Selling Off The Business Early: When a founder sees that the best way for succession is an outright sale, they must first recognize this early, and make decisions on potential acquirers. Acquirers may be new entrants to the healthcare business, or existing competitors looking to expand.

When one wants to sell a hospital/Clinic, it’s important to note that it’s a hospital is more than its building, but rather the brand, client lists, partnerships, retainerships, experienced staff, processes, health insurance partners, licenses/certifications, reputation, intellectual property etc. These are usually more valuable to the acquirer than the building (which may be on a lease), or used equipment.

It is important to note here that it is imperative that a business is built/structured like it may be sold from inception; this mentality ensures that assets that improve the valuation of the company are prioritized.
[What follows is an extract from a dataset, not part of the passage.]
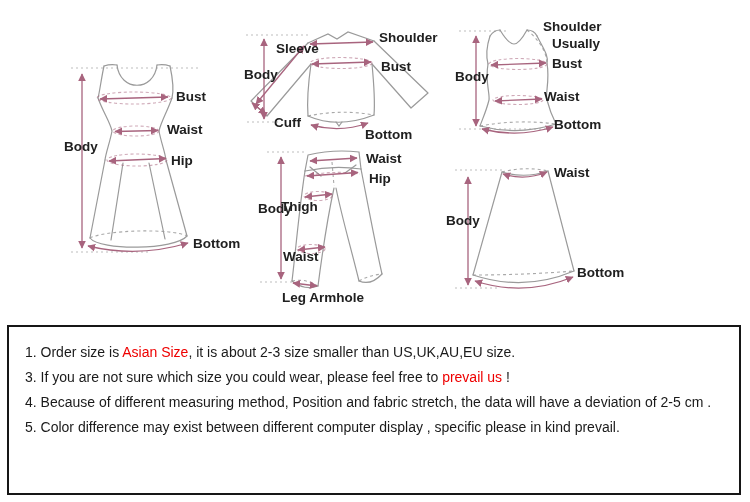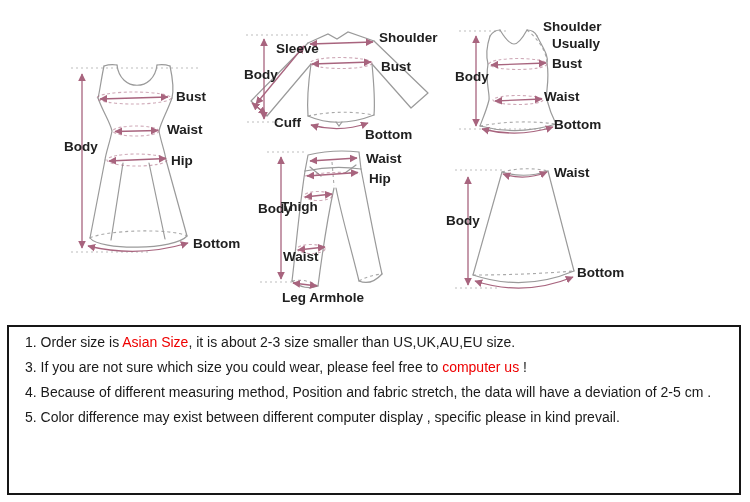"1. Order size is Asian" .notes-box { padding: 7px 6px 0 16px -> 17px 6px 0 16px }
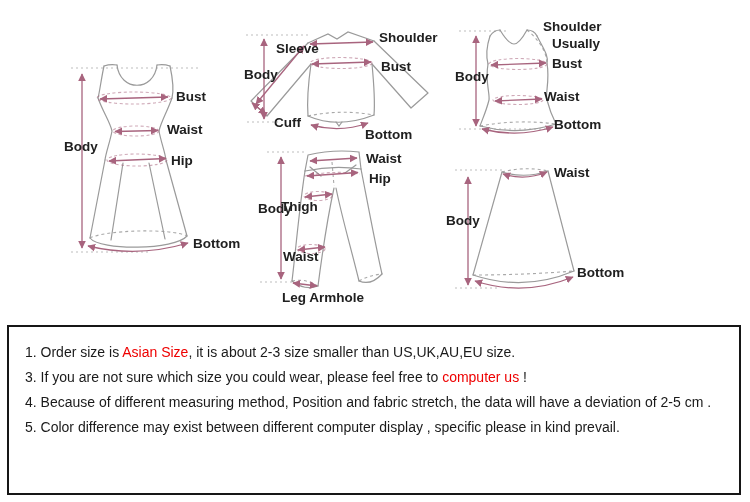"computer us" span.red { text: computer -> prevail }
The healthcare service industry needs to take a page from the financial services industry playbook, as regards intangible assets.

A Nigerian healthcare business may implement one or more of the above to ensure a seamless succession. These restructuring plans may be difficult and expensive to implement, and may require the involvement of legal, financial, and healthcare consulting professionals.

Succession planning in Nigeria clearly isn’t just a healthcare problem, but a Nigerian business problem in general, and the above ideas are applicable to most other businesses.

What are your thoughts on this phenomenon?